In rocks, he tries to slowly crawl the jig over each rock in his way, allowing the lure to fall on the backside slowly as it leaves the rock. “It’s not real hard to fish rocks,” he said. “It’s all about the shade. In the morning they’ll be on the shade on one side of the rock, and on the other in the afternoon, I just slowly fish it through the shade.”

He’ll even fish the finesse jig in rivers, both tidal and natural and instead of focusing on the retrieve, he focuses on the presentation. “You have to throw your jig up current of your target,” he said. “Those bass are sitting with their nose facing into the current, so you make presentations upstream f your target until you figure out the one that they will bite.
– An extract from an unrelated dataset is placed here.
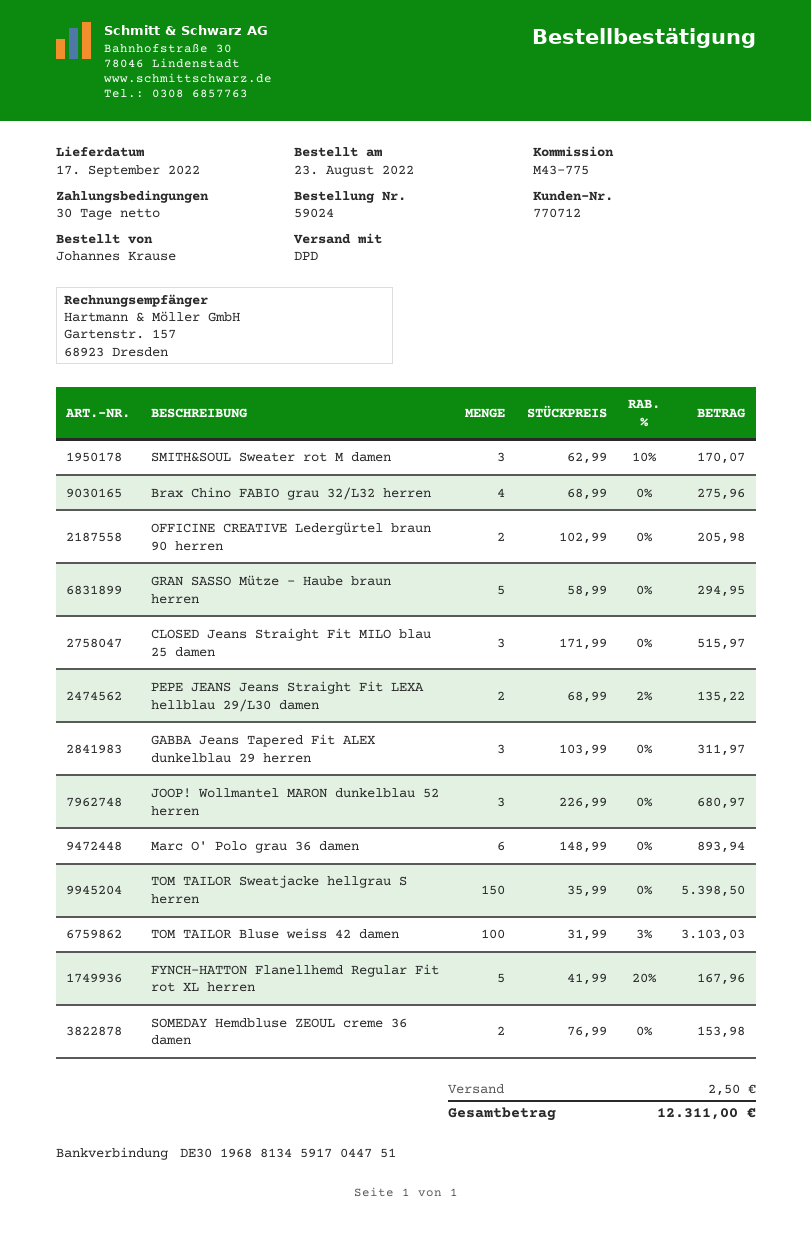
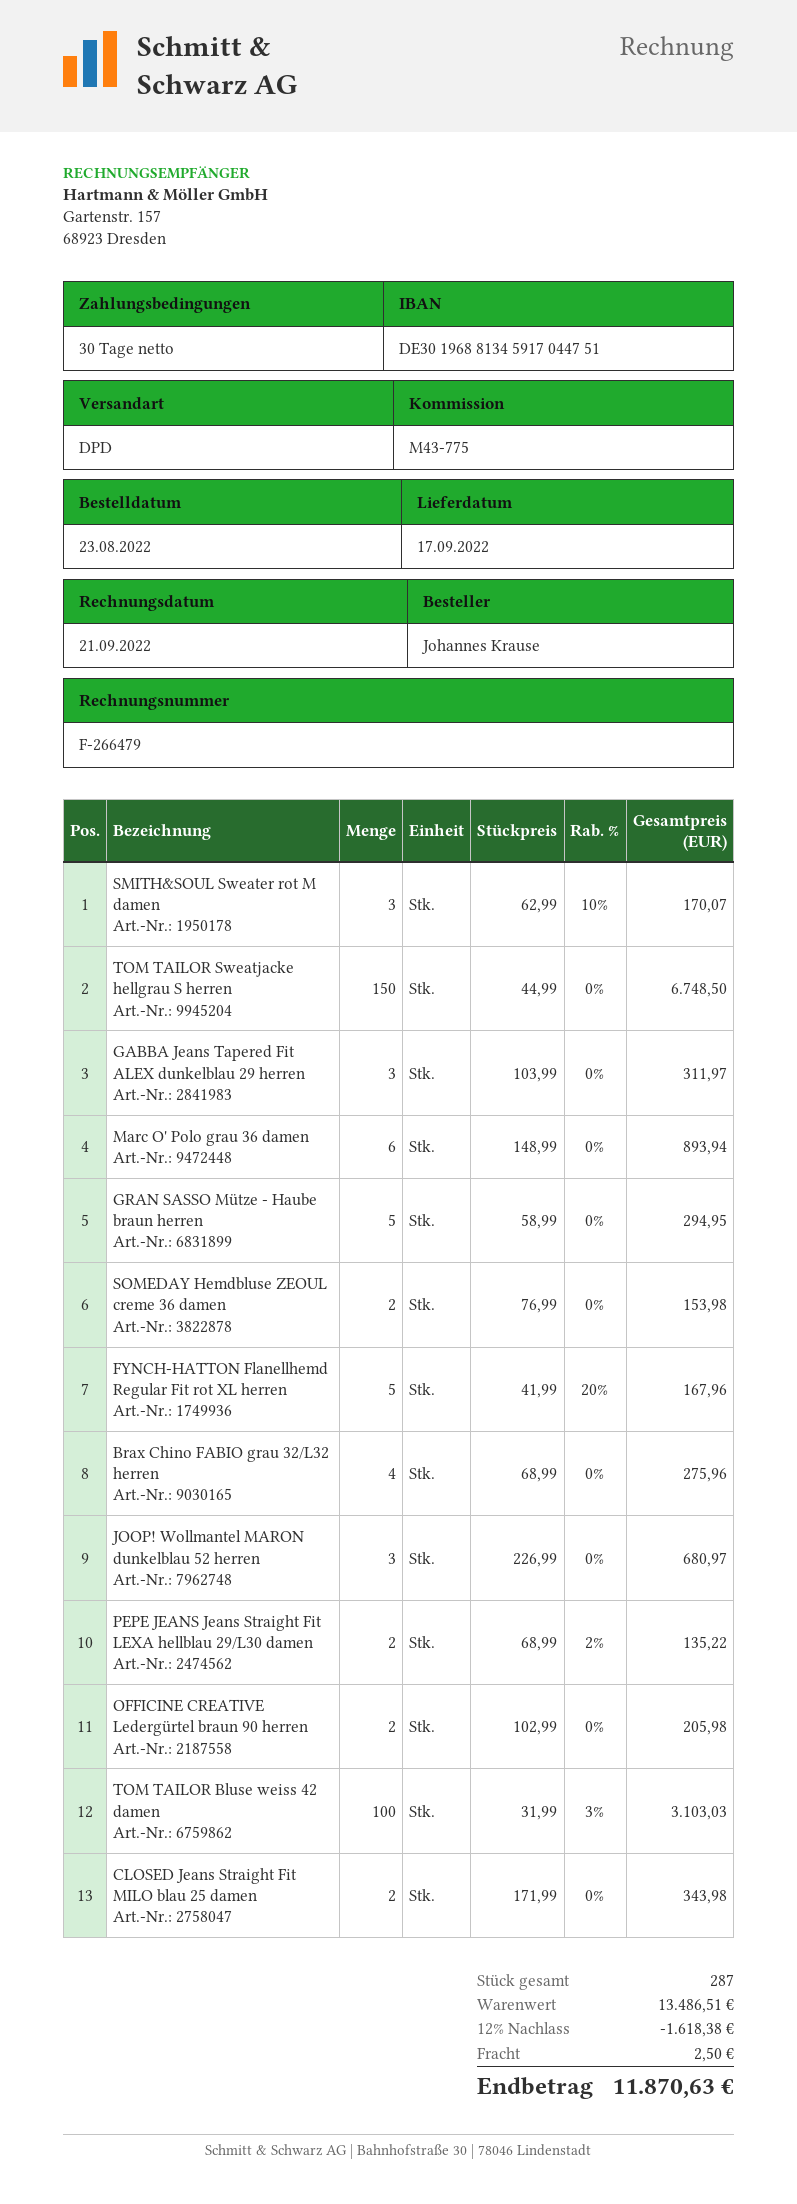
CLOSED Jeans Straight Fit MILO blau 25 damen: 3 x 171.99 = 515.97 -> 2 x 171.99 = 343.98
TOM TAILOR Sweatjacke hellgrau S herren: 150 x 35.99 = 5398.50 -> 150 x 44.99 = 6748.50
discount: none -> 12% = 1618.38
total: 12311.00 -> 11870.63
If that takes 50 casts, so be it, but you just have to use your best judgment and make the right casts.”

Final Tips
He said that despite the fact that he is regarded as the one who brought this technique to the forefront, he knows other anglers can make them work for themselves too. “This lure is a fish catchin’ son of a gun,” he said. “I feel best when I have that rod in my hands, and that jig is wet. If I have the patience to keep fishing it, I know I will eventually get the bites.

“Other anglers can too,” he said. “They just need to have the right tools, put the lure in the right places and have the patience to let the lure do what my dad designed it to do so many years ago; fish it slow and steady, and they can catch fish that others can’t.”


Finesse Jigs like this one can trace their roots back to Guido Hibdon’s Father’s original design with a two part hook. These and Hibdon’s Guido Bug still produce great results.